• _Work request_
Leave out the pictures and print the records below exactly.
......
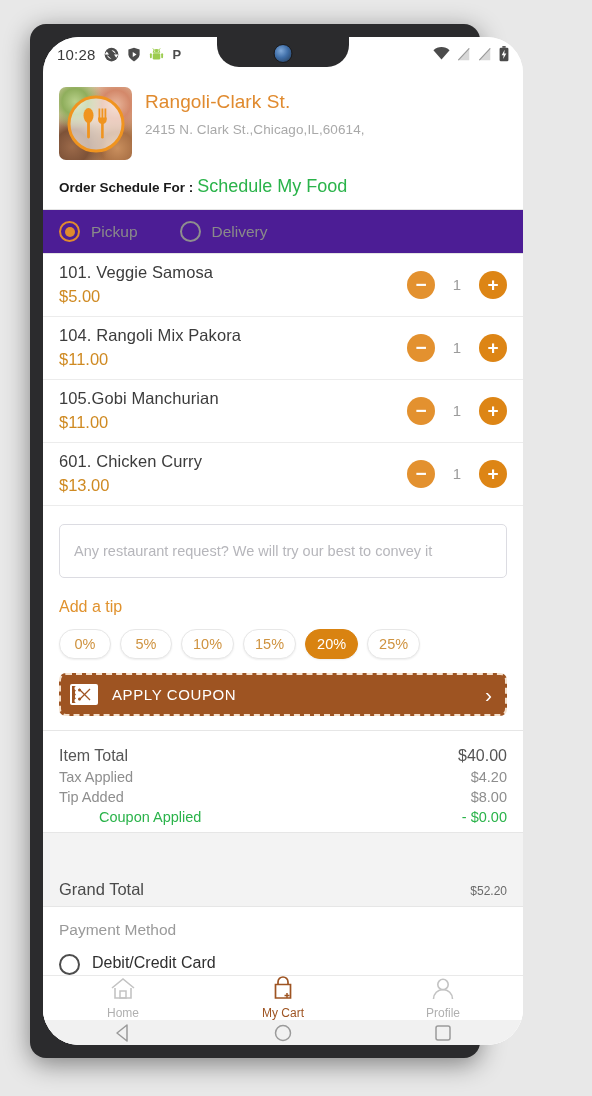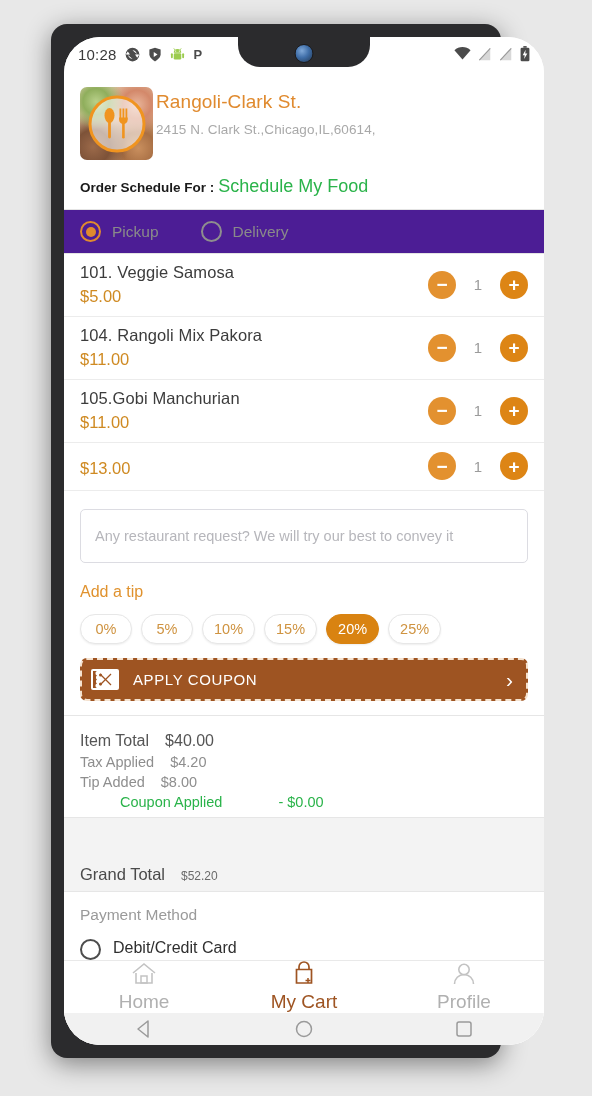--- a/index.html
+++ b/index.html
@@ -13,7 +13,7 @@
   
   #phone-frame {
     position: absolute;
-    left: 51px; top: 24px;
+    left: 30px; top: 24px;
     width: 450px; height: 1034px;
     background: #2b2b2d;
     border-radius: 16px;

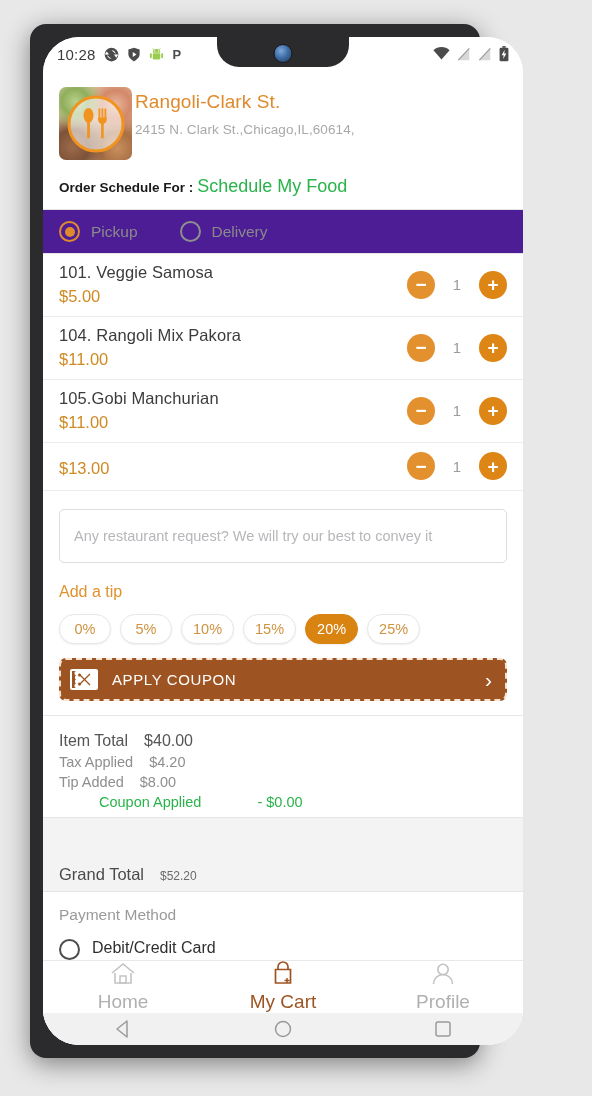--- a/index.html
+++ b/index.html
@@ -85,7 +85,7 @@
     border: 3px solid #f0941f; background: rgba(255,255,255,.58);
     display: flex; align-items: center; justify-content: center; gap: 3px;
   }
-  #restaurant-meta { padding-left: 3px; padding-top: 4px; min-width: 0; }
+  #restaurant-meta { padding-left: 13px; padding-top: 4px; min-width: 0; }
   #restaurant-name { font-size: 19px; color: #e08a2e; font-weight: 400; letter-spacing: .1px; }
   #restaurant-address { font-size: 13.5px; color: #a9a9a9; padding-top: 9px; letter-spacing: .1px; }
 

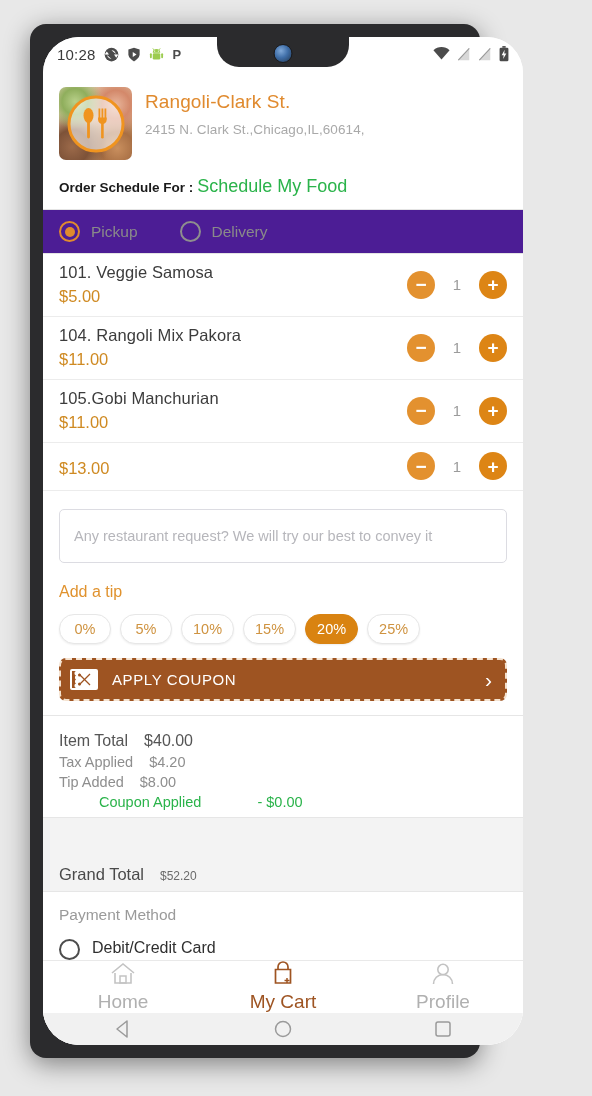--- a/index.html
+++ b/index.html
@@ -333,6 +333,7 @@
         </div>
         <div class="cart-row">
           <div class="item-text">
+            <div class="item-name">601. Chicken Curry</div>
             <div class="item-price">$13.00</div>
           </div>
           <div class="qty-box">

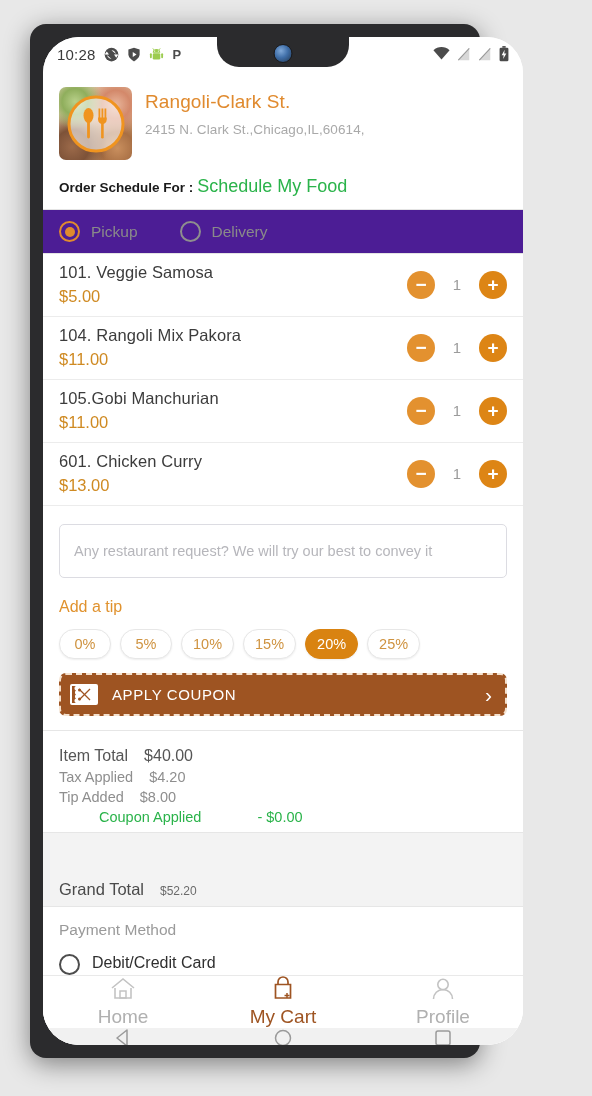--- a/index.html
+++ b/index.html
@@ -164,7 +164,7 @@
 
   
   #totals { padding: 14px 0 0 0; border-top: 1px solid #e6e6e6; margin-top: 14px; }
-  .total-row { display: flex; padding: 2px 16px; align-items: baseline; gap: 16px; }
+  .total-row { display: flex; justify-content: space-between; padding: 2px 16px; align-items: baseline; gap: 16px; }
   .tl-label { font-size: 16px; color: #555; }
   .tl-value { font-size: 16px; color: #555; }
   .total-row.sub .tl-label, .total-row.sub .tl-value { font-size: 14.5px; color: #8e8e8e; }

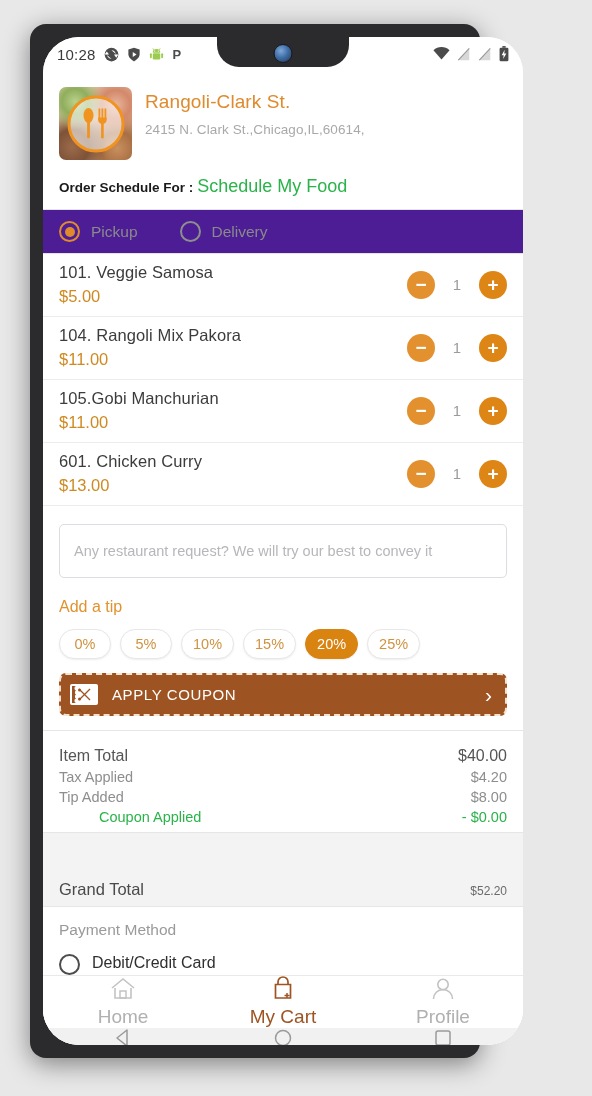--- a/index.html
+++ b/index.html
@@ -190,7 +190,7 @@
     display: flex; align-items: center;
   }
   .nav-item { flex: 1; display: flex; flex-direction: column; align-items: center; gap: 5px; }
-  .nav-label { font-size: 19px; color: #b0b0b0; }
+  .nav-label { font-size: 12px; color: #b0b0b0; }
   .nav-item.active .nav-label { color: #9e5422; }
......
• _Exercise answer_
--- a/index.html
+++ b/index.html
@@ -13,7 +13,7 @@
   
   #phone-frame {
     position: absolute;
-    left: 51px; top: 24px;
+    left: 30px; top: 24px;
     width: 450px; height: 1034px;
     background: #2b2b2d;
     border-radius: 16px;

--- a/index.html
+++ b/index.html
@@ -85,7 +85,7 @@
     border: 3px solid #f0941f; background: rgba(255,255,255,.58);
     display: flex; align-items: center; justify-content: center; gap: 3px;
   }
-  #restaurant-meta { padding-left: 3px; padding-top: 4px; min-width: 0; }
+  #restaurant-meta { padding-left: 13px; padding-top: 4px; min-width: 0; }
   #restaurant-name { font-size: 19px; color: #e08a2e; font-weight: 400; letter-spacing: .1px; }
   #restaurant-address { font-size: 13.5px; color: #a9a9a9; padding-top: 9px; letter-spacing: .1px; }
 

--- a/index.html
+++ b/index.html
@@ -333,6 +333,7 @@
         </div>
         <div class="cart-row">
           <div class="item-text">
+            <div class="item-name">601. Chicken Curry</div>
             <div class="item-price">$13.00</div>
           </div>
           <div class="qty-box">

--- a/index.html
+++ b/index.html
@@ -164,7 +164,7 @@
 
   
   #totals { padding: 14px 0 0 0; border-top: 1px solid #e6e6e6; margin-top: 14px; }
-  .total-row { display: flex; padding: 2px 16px; align-items: baseline; gap: 16px; }
+  .total-row { display: flex; justify-content: space-between; padding: 2px 16px; align-items: baseline; gap: 16px; }
   .tl-label { font-size: 16px; color: #555; }
   .tl-value { font-size: 16px; color: #555; }
   .total-row.sub .tl-label, .total-row.sub .tl-value { font-size: 14.5px; color: #8e8e8e; }

--- a/index.html
+++ b/index.html
@@ -190,7 +190,7 @@
     display: flex; align-items: center;
   }
   .nav-item { flex: 1; display: flex; flex-direction: column; align-items: center; gap: 5px; }
-  .nav-label { font-size: 19px; color: #b0b0b0; }
+  .nav-label { font-size: 12px; color: #b0b0b0; }
   .nav-item.active .nav-label { color: #9e5422; }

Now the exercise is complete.